[Dataset entries]
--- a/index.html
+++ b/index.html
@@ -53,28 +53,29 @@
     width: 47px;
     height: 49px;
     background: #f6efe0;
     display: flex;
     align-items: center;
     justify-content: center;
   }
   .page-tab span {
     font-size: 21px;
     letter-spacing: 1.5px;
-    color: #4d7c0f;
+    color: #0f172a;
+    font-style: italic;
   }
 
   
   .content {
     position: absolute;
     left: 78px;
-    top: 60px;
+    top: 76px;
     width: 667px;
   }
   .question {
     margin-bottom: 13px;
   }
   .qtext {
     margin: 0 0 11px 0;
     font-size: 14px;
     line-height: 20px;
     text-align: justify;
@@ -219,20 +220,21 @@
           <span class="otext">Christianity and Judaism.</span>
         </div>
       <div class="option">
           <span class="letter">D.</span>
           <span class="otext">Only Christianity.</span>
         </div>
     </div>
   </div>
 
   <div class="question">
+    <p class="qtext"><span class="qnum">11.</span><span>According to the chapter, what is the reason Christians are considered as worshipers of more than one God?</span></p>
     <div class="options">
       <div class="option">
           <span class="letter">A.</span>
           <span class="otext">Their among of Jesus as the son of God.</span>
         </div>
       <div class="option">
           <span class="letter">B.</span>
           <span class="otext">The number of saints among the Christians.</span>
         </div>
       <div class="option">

---

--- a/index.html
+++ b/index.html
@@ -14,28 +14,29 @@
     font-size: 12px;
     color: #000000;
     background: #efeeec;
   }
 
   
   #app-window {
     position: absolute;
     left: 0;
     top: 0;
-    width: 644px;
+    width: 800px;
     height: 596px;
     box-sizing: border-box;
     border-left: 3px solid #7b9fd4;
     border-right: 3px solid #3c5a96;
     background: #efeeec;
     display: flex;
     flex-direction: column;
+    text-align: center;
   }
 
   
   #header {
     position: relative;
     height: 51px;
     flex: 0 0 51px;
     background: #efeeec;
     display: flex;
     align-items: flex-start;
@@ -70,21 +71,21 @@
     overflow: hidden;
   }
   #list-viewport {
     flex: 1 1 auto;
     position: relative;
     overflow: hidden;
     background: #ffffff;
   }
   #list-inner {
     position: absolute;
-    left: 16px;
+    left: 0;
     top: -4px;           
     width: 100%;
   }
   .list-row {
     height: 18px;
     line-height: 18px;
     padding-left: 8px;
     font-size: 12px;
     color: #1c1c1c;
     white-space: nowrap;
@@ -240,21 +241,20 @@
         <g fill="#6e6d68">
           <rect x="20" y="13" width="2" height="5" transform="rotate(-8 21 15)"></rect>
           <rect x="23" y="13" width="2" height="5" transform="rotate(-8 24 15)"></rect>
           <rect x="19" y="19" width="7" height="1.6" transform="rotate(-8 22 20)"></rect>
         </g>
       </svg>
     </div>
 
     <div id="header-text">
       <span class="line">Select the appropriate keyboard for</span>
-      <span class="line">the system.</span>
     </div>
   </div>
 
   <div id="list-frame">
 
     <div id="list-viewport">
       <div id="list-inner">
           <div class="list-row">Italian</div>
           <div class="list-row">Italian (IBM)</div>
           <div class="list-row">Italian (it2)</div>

[What to work on] Each line above that carries the string "list" has to be returned.

[Result]
   #list-viewport {
   #list-inner {
   .list-row {
   <div id="list-frame">
     <div id="list-viewport">
       <div id="list-inner">
           <div class="list-row">Italian</div>
           <div class="list-row">Italian (IBM)</div>
           <div class="list-row">Italian (it2)</div>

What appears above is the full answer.